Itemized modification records
▼

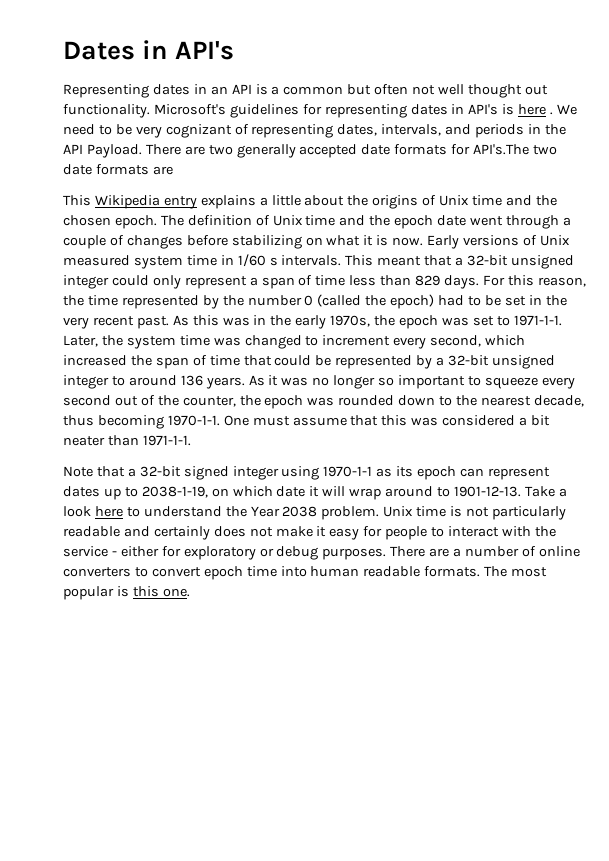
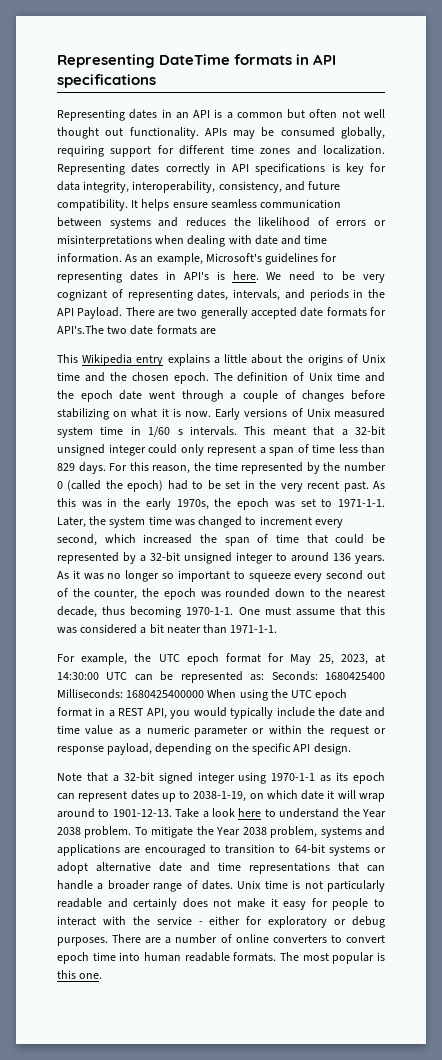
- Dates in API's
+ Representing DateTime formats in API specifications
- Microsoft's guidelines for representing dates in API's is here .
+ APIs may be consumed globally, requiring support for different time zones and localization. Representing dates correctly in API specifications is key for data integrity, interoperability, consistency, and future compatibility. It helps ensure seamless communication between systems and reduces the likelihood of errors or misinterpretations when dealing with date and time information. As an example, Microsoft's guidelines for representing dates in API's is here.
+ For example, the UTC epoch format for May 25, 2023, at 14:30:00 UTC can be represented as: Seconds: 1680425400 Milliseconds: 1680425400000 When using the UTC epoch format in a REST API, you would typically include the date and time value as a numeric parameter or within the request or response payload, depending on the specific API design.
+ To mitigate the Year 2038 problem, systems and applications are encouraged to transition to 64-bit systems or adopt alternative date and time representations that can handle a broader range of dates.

▲
▼

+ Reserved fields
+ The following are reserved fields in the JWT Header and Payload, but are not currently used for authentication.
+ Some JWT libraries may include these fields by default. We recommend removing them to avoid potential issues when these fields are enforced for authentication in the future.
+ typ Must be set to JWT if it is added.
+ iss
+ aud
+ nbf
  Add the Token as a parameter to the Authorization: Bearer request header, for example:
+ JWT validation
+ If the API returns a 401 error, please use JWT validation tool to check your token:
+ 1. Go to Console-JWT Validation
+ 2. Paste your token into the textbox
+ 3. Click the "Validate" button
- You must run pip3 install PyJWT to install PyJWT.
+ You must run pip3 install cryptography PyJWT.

▲
▼

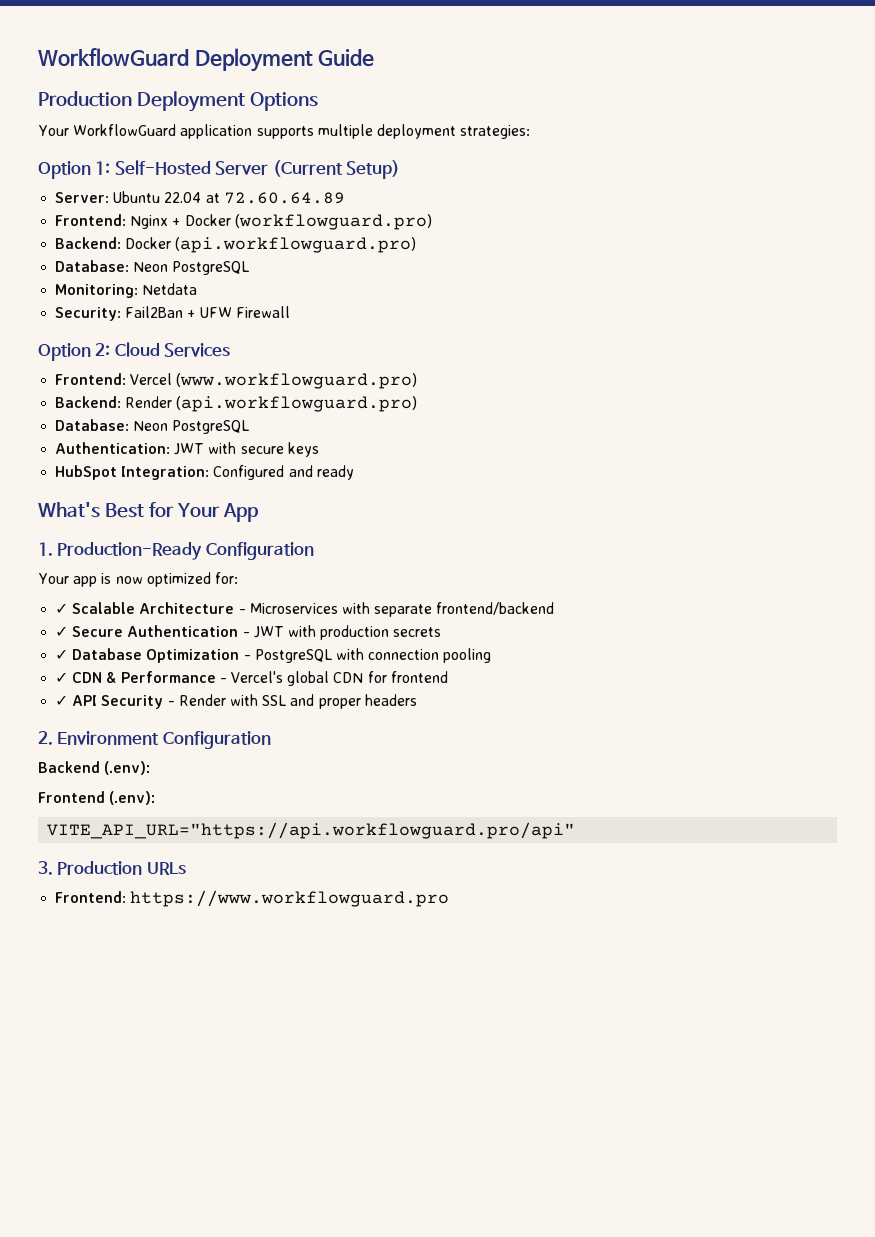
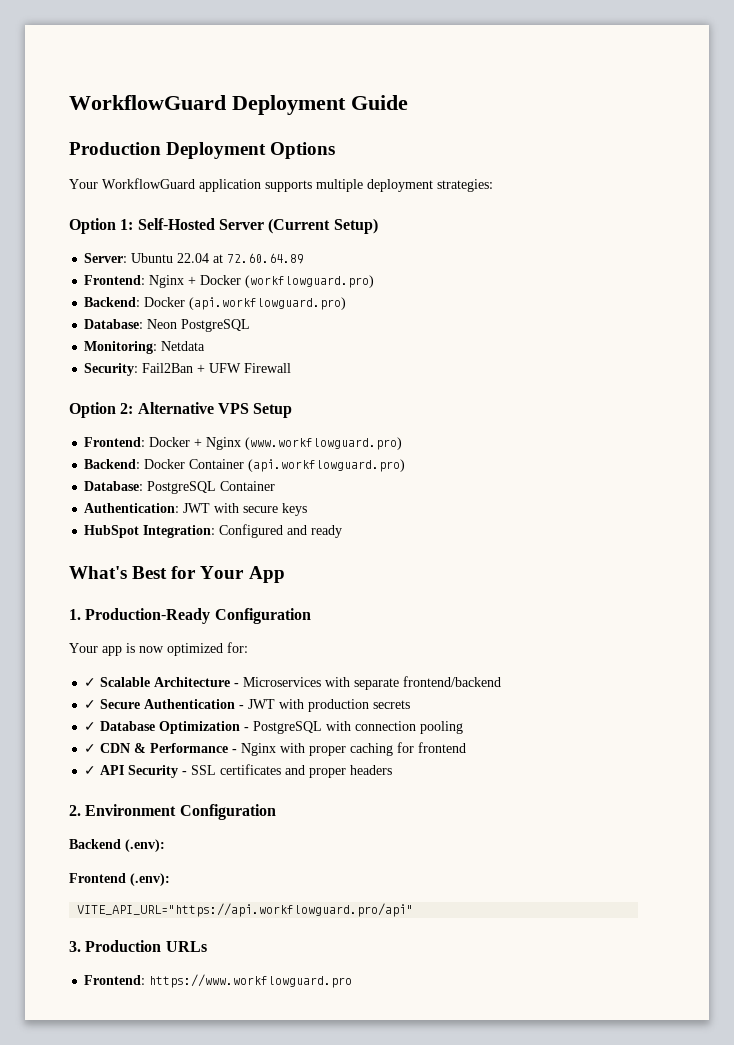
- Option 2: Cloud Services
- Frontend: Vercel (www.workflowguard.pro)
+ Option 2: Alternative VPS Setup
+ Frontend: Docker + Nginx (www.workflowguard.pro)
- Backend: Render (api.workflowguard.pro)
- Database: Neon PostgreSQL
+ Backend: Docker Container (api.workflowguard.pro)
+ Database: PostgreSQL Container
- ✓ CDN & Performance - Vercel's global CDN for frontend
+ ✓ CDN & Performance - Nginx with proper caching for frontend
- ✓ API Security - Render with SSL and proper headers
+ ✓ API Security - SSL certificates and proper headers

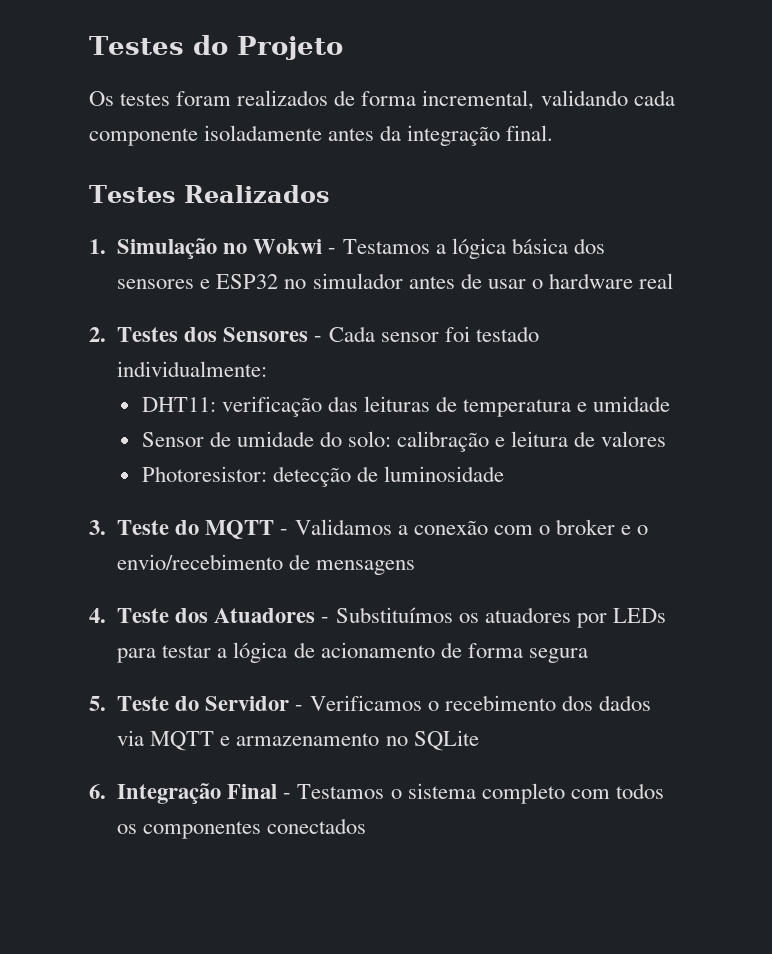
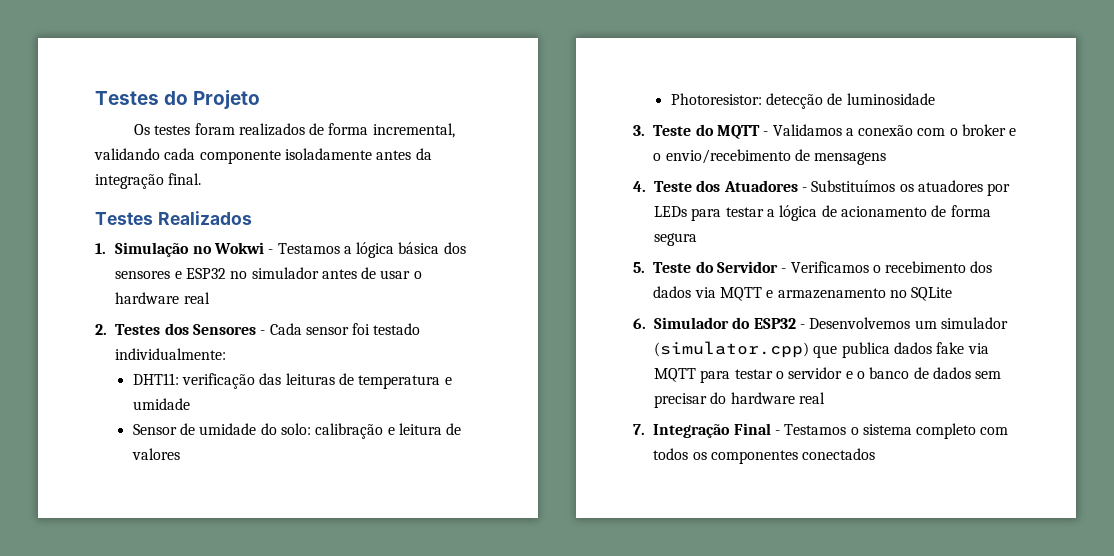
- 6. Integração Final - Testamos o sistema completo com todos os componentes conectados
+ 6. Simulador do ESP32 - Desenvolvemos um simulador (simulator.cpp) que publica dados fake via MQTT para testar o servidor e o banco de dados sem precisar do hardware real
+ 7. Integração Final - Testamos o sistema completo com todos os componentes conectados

▲

— Task directions —
From the records above, extract exactly and only the lines that begin at the line with "- Microsoft's guidelines" and stop after the line with "range of dates.".

— Expected output —
- Microsoft's guidelines for representing dates in API's is here .
+ APIs may be consumed globally, requiring support for different time zones and localization. Representing dates correctly in API specifications is key for data integrity, interoperability, consistency, and future compatibility. It helps ensure seamless communication between systems and reduces the likelihood of errors or misinterpretations when dealing with date and time information. As an example, Microsoft's guidelines for representing dates in API's is here.
+ For example, the UTC epoch format for May 25, 2023, at 14:30:00 UTC can be represented as: Seconds: 1680425400 Milliseconds: 1680425400000 When using the UTC epoch format in a REST API, you would typically include the date and time value as a numeric parameter or within the request or response payload, depending on the specific API design.
+ To mitigate the Year 2038 problem, systems and applications are encouraged to transition to 64-bit systems or adopt alternative date and time representations that can handle a broader range of dates.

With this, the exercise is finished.